Ching-Yung Lin, Ph.D.
PI, Graph Computing and Social Cognitive Analytics Manager, Network Science, IBM T. J. Watson Research Center
1101 Kitchawan Rd., Yorktown Heights, NY 10598
Adjunct Professor, Columbia U. & NYU.; Fellow, IEEE
Phone: (914) 945-1897; Fax: (914) 945-2141
Graph Computing for Connected Big Data
Abstract:
Cognitive machines are emerging to reason and manage rapidly expanding world of Big Data. Many real-world data are linked. Entities are dependent. Processing, storing, analyzing, retrieving, and visualizing connected data has been a major challenge . Traditional technologies are not equipped to handle these non-uniform, semi-structured, and highly interconnected data. Novel graph computing technologies are being invented and are driving potential paradigm shift.
Graphs may be large or small, static or dynamic, topological or semantic, and property-oriented or Bayesian. Graphical models have been also showing importance in sequential event understanding and concept reasoning. Semantic concepts and knowledge as in text, image, video, and audio can be well-represented as graphs. I am going to discuss Graph Database, High Performance Computing, Middleware, Analytics Library, and Visualization, as well example applications on (1) Cognitive Analytics, which utilizes graphical models to understand and predict people's behavior for Security or Commerce, (2) Social Analytics, which analyzes collective behaviors of people in social media, and (3) Brain Analytics, which models neuron's dynamic networks to understand inner function and correlation.
Bio:
Ching-Yung Lin is the Manager of the Network Science Department in IBM T. J. Watson Research Center. He is also an Adjunct Professor in Columbia University since 2005 and in NYU since 2014. His research interest is mainly on fundamental research of multimodality signal understanding, network analytics, and computational social & cognitive sciences, and applied research on security, commerce, and collaboration. Since 2011, Lin has been leading a team of more than 40 Ph.D. researchers in worldwide IBM Research Labs and more than 20 professors and researchers in 10 universities and institutes (Northeastern, Northwestern, Columbia, Minnesota, Rutgers, CMU, New Mexico, USC, UC Berkeley, and SRI).
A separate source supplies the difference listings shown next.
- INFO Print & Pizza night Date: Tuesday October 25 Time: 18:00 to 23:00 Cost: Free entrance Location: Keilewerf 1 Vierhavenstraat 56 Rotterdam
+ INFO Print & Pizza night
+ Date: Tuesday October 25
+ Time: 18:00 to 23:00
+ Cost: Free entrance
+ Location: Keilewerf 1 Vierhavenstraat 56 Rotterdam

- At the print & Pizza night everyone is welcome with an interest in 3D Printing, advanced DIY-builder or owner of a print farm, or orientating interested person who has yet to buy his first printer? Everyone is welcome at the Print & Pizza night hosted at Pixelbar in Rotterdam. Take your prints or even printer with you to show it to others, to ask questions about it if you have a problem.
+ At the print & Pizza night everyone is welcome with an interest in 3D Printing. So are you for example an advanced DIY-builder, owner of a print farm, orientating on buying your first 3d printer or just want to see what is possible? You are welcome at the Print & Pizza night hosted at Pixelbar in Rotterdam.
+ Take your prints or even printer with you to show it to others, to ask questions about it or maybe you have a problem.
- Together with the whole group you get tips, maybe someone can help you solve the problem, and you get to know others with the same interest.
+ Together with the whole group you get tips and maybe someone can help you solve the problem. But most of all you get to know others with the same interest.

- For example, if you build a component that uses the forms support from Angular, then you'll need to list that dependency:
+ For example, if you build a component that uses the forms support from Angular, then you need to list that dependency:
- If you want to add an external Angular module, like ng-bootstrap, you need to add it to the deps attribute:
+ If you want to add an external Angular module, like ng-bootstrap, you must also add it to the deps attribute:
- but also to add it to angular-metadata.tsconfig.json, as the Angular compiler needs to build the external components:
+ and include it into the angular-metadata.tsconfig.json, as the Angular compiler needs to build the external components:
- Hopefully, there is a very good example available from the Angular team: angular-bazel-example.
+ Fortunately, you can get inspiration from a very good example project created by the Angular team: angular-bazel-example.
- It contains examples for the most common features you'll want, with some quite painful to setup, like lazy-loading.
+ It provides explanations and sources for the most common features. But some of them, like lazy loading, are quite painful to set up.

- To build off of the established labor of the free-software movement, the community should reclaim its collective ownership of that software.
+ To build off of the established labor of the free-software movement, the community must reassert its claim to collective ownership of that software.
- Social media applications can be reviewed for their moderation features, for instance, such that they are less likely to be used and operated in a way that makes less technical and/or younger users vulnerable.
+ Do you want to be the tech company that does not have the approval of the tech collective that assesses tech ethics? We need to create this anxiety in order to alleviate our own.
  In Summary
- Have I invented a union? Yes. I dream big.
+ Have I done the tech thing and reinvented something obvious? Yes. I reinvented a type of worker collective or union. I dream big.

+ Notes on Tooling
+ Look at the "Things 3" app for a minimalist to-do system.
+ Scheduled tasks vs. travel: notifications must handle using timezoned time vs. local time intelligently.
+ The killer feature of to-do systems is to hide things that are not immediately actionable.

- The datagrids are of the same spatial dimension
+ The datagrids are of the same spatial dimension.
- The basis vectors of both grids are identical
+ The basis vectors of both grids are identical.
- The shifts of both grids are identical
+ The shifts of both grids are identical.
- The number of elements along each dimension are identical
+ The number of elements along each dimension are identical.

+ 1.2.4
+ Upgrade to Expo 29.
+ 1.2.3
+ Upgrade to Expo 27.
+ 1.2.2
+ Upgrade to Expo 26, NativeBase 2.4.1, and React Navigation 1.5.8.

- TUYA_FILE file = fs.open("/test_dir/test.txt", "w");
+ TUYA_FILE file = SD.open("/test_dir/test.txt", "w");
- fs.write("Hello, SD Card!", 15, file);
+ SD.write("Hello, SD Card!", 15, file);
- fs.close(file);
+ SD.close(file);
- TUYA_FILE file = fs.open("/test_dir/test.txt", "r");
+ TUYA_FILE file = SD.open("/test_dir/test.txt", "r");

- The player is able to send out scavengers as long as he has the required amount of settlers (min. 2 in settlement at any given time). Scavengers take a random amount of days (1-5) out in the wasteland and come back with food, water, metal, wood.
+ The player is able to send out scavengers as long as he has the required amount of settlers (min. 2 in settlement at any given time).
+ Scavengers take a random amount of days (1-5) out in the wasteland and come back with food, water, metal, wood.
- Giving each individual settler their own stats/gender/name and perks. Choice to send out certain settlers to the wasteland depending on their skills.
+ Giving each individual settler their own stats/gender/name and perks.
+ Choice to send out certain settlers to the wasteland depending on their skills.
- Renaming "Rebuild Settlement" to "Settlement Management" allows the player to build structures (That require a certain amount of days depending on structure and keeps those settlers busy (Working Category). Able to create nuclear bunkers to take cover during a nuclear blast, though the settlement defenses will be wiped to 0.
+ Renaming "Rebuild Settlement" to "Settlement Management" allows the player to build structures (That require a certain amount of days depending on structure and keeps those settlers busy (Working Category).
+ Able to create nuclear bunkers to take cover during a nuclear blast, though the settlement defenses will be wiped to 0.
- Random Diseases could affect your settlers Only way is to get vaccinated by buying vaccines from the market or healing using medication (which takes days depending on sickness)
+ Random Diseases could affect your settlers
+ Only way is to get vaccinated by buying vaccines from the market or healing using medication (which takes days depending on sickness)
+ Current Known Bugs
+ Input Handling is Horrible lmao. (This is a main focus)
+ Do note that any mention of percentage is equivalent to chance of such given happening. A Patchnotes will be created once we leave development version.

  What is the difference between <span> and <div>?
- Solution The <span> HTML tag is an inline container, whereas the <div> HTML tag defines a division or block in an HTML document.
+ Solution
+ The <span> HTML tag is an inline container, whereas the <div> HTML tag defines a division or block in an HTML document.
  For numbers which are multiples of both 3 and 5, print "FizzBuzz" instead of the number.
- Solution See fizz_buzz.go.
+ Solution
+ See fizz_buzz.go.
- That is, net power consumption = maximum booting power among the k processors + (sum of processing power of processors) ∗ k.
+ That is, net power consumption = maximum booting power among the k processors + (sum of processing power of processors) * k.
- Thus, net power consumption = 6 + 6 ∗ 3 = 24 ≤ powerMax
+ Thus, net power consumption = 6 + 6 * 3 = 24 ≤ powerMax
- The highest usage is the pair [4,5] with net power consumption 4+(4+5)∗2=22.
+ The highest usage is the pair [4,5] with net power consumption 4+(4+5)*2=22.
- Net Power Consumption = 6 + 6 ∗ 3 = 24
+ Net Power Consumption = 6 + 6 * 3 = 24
His team focuses on all aspects of large-scale Graph Computing -- graph database, high performance computing graph infrastructure, network graph analysis and graphical models library, and graph visualization. The goal is to create innovative foundation to solve the biggest challenge of Big Data when data are dependent. It is applied to (1) Social/Economic Networks (2) Information/Knowledge Networks (3) Natural/Bio/Cognition/Brain Networks and (4) Communication/Mobile Networks. On Social Cognitive Analytics, the team's focus is on machine-based people understanding for Cognitive Security, Social Analytics, Behavioral Analytics, Neuron Network Analytics, and Audio-Visual Sensing Analytics.
His research has been featured on more than 120 press articles including 4 times in BusinessWeek, as the Top Story of the Week in April 2009. His invention, SmallBlue, helped IBM Corporation won the 1st place in 2012 Most Admirable Knowledge Enterprise (MAKE) Award in enterprise-wide collaboration knowledge-sharing environment. In May 2013, SmallBlue was selected by APQC, the World Leader in Knowledge Sharing Benchmarking and Practices, as the Industry Leader and Best Practice in Expertise Location. In October 2013, SmallBlue was recognized as having made $100M+ productivity contribution to IBM.
Lin is an author of 160+ publications and 19 issued patents. His team recently won the Best Paper Award in BigData 2013, Best Paper Award in CIKM 2012, and Best Theme Paper Award in ICIS 2011. He is a Fellow of IEEE, a Director of Asia-Pacific Signal and Information Processing Association, and a member of Academy of Management.